### EXERCISE DIRECTIONS
What you return should be every line below, word for word, and none of the images.

### INPUT FOR THIS TASK

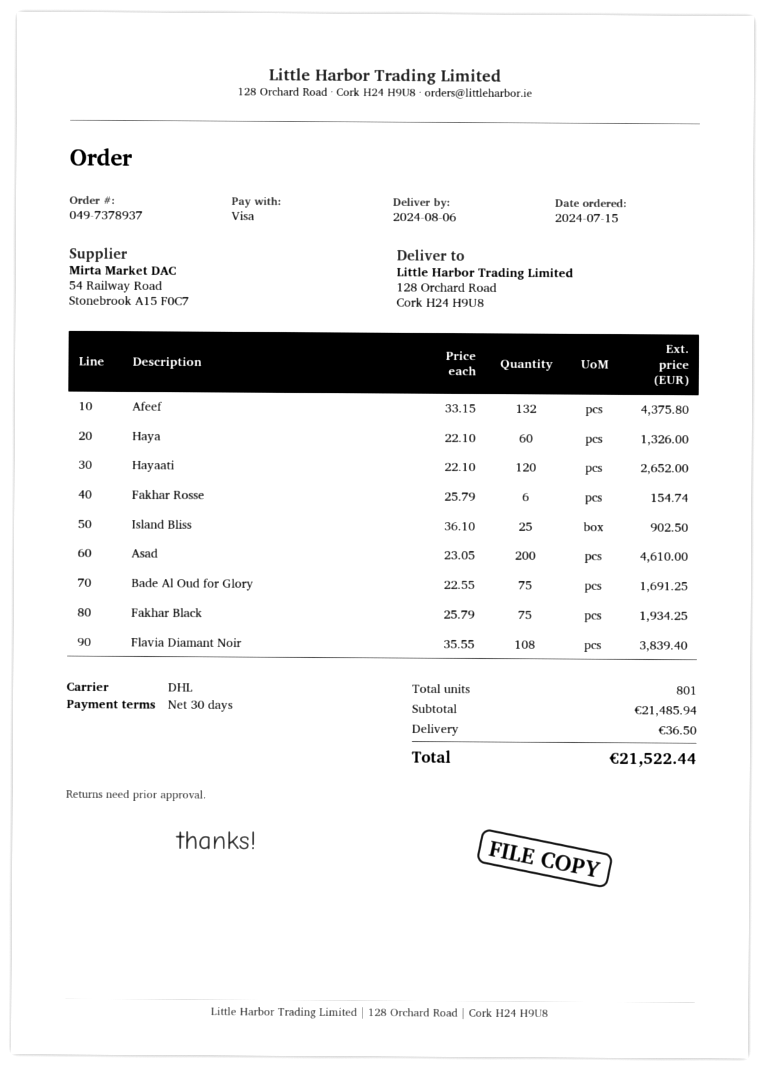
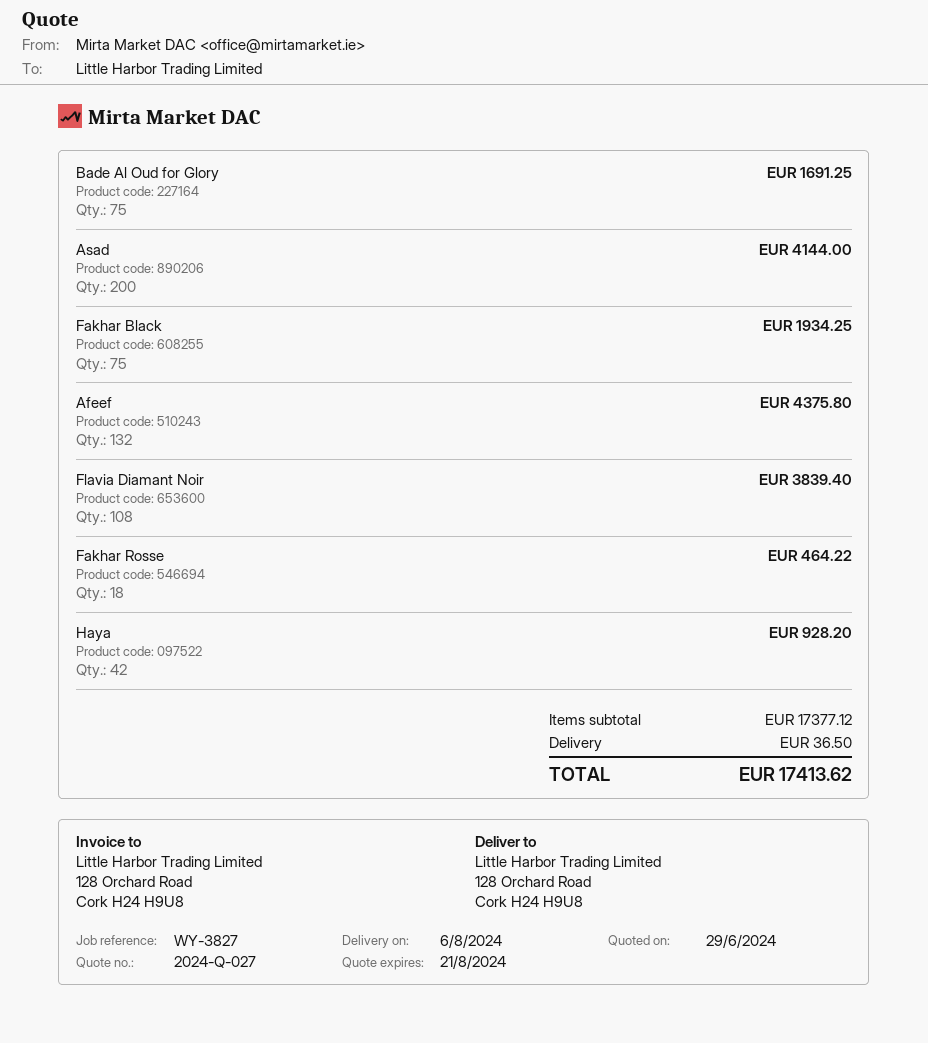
Haya: 60 for 1326.00 -> 42 for 928.20
Hayaati: 120 for 2652.00 -> none
Fakhar Rosse: 6 for 154.74 -> 18 for 464.22
Island Bliss: 25 for 902.50 -> none
Asad: 200 for 4610.00 -> 200 for 4144.00
subtotal: 21485.94 -> 17377.12
total: 21522.44 -> 17413.62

### ANSWER SPACE
Haya: 60 for 1326.00 -> 42 for 928.20
Hayaati: 120 for 2652.00 -> none
Fakhar Rosse: 6 for 154.74 -> 18 for 464.22
Island Bliss: 25 for 902.50 -> none
Asad: 200 for 4610.00 -> 200 for 4144.00
subtotal: 21485.94 -> 17377.12
total: 21522.44 -> 17413.62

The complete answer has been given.